• [Input material]:

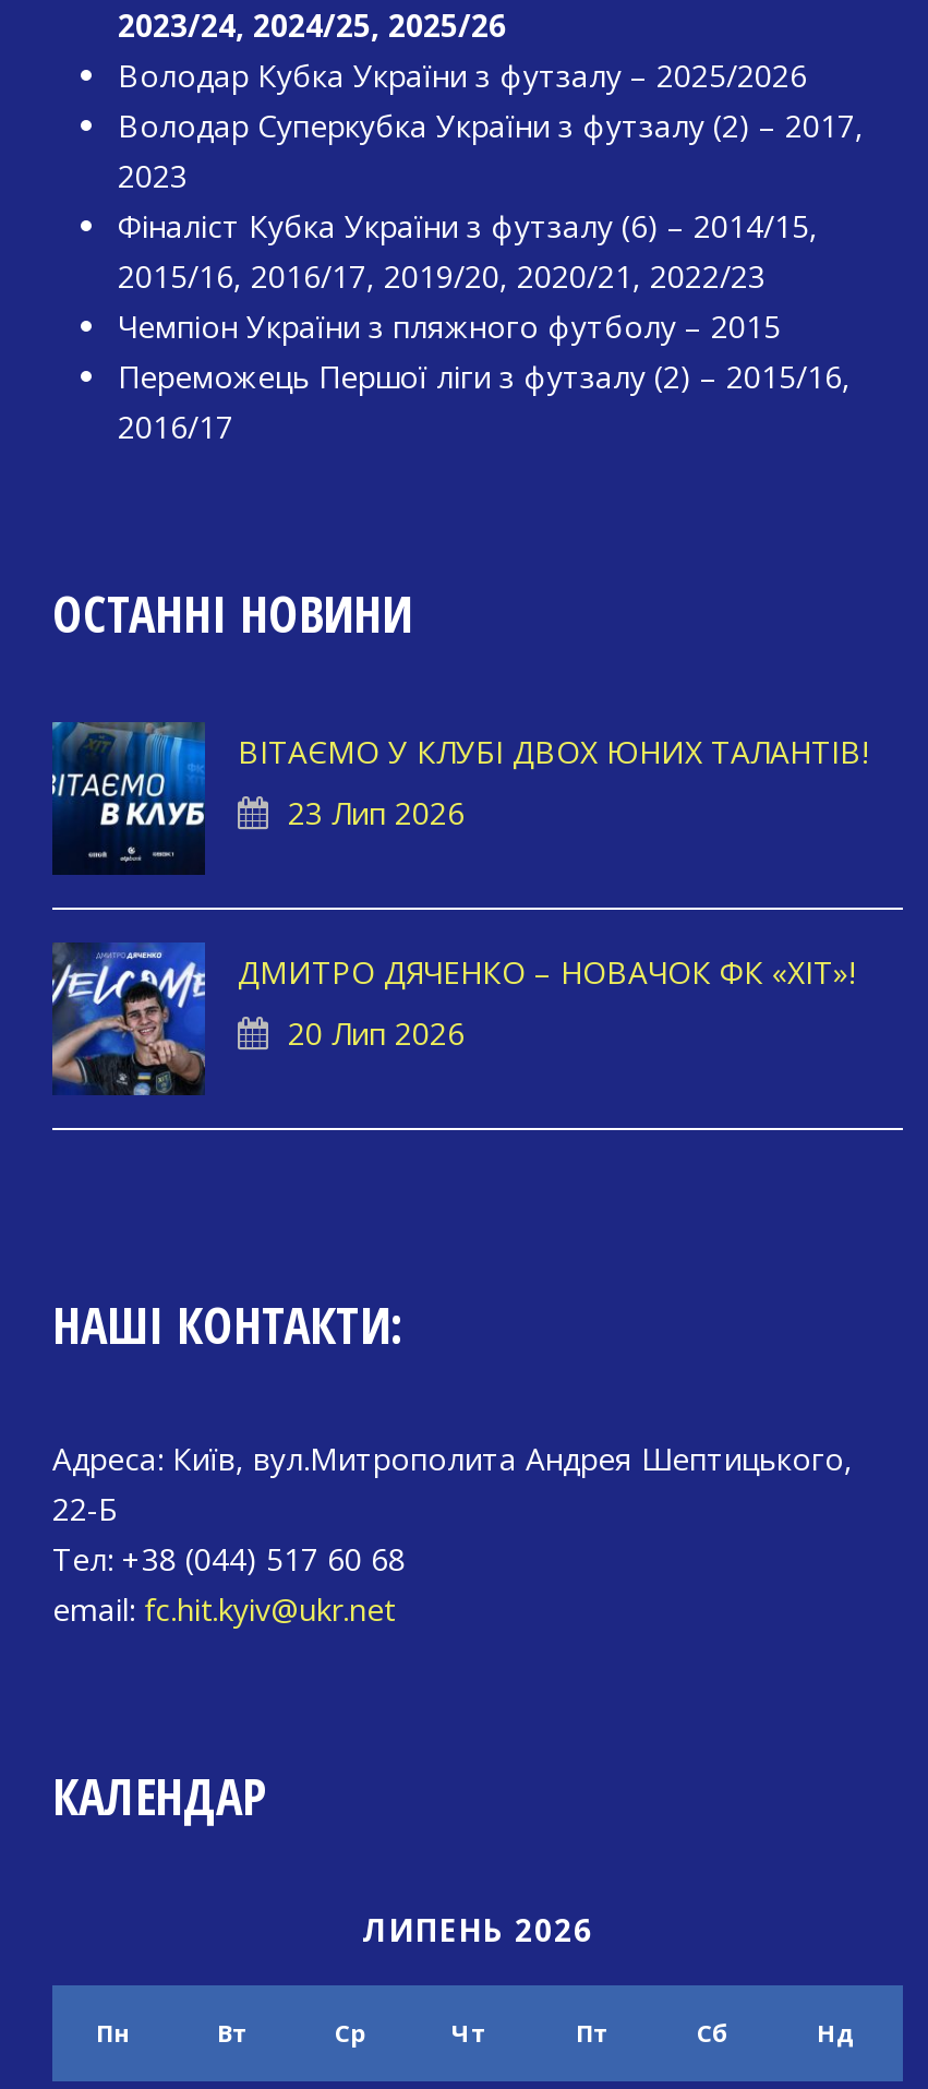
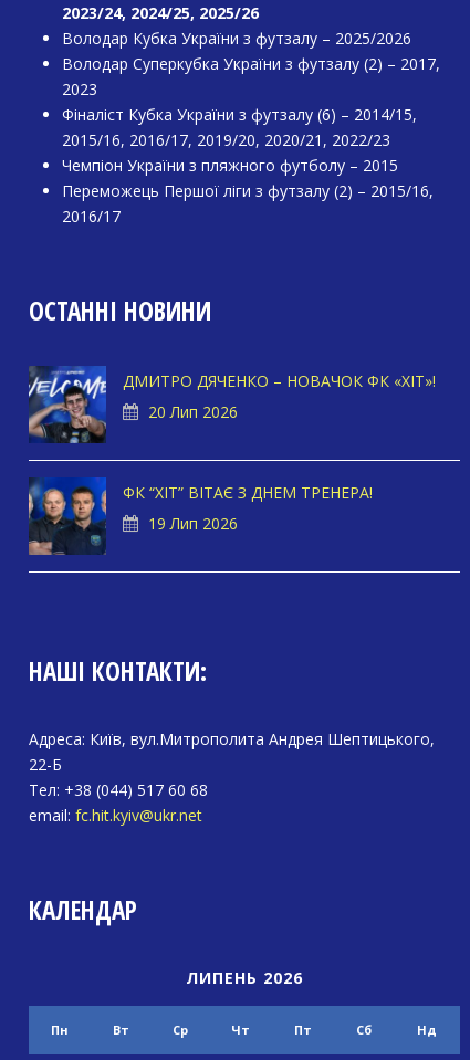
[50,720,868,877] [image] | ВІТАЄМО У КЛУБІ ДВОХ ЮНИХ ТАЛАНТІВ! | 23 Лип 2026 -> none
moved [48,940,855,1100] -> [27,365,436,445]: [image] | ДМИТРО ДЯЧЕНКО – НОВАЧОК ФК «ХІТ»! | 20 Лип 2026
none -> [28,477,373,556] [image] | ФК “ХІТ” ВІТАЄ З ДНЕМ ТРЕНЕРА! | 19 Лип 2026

--

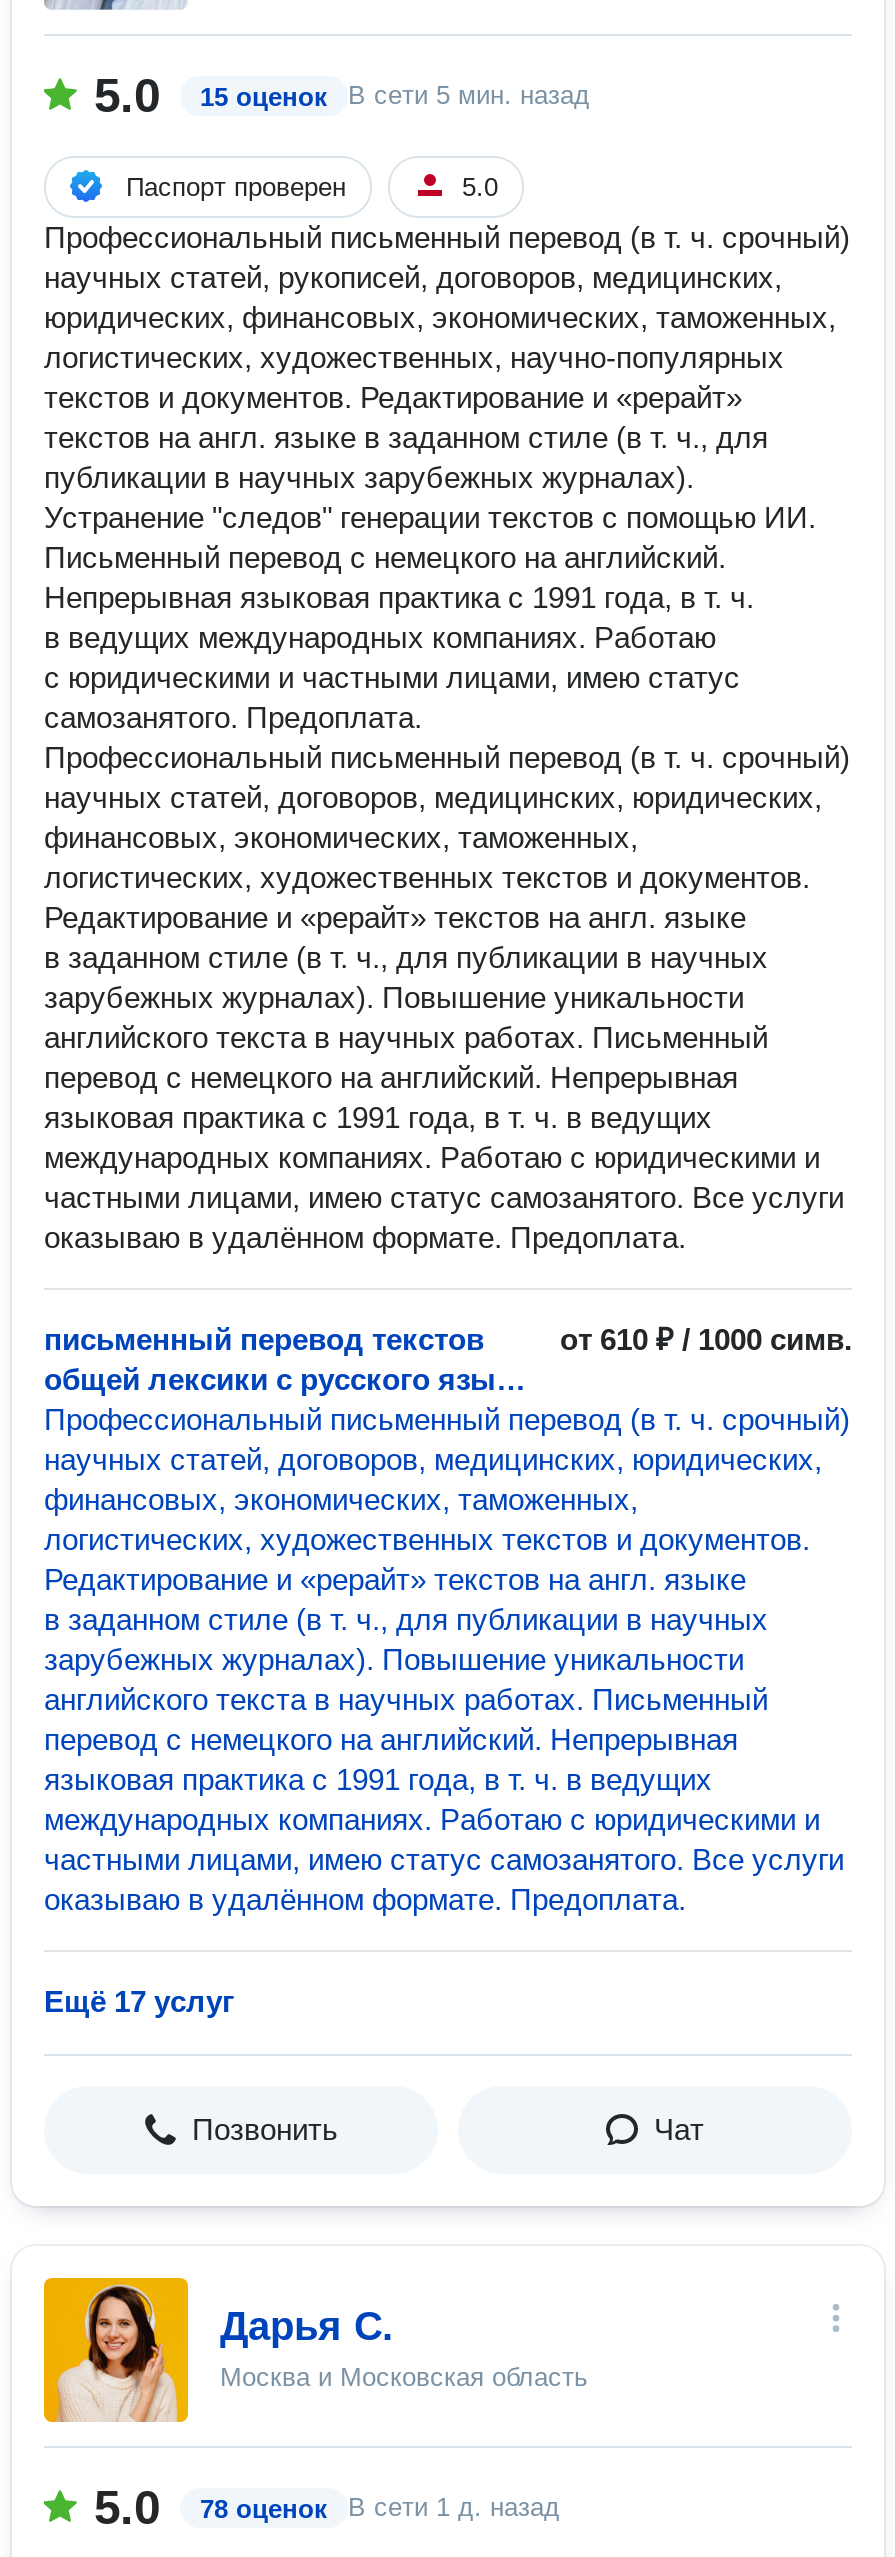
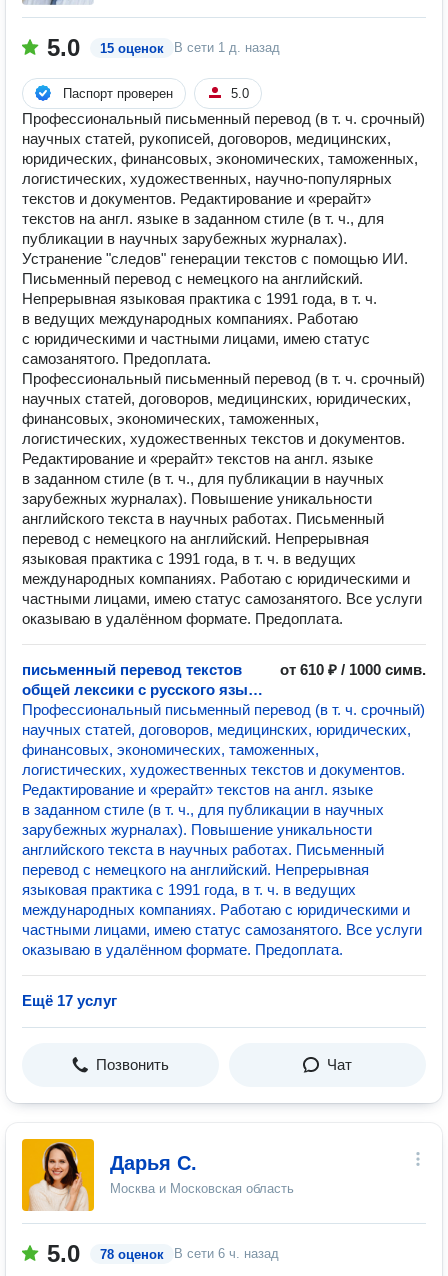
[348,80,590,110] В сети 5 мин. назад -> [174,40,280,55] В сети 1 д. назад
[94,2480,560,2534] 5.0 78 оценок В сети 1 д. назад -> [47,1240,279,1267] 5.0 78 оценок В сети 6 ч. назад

* * *

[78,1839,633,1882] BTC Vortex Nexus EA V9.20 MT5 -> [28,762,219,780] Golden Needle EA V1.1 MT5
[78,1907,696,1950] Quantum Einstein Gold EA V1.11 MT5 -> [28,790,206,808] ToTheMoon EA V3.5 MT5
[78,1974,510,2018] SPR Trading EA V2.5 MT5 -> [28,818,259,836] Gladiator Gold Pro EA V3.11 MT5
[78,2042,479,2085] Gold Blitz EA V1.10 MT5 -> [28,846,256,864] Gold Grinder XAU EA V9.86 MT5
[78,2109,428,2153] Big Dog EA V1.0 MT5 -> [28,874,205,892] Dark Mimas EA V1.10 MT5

• [What is needed]: Using the entries above, give again exactly the lines from the line holding "[348,80,590,110] В сети" through the line holding "[94,2480,560,2534] 5.0 78". Include both end lines and nothing else.

• [Finished exercise]:
[348,80,590,110] В сети 5 мин. назад -> [174,40,280,55] В сети 1 д. назад
[94,2480,560,2534] 5.0 78 оценок В сети 1 д. назад -> [47,1240,279,1267] 5.0 78 оценок В сети 6 ч. назад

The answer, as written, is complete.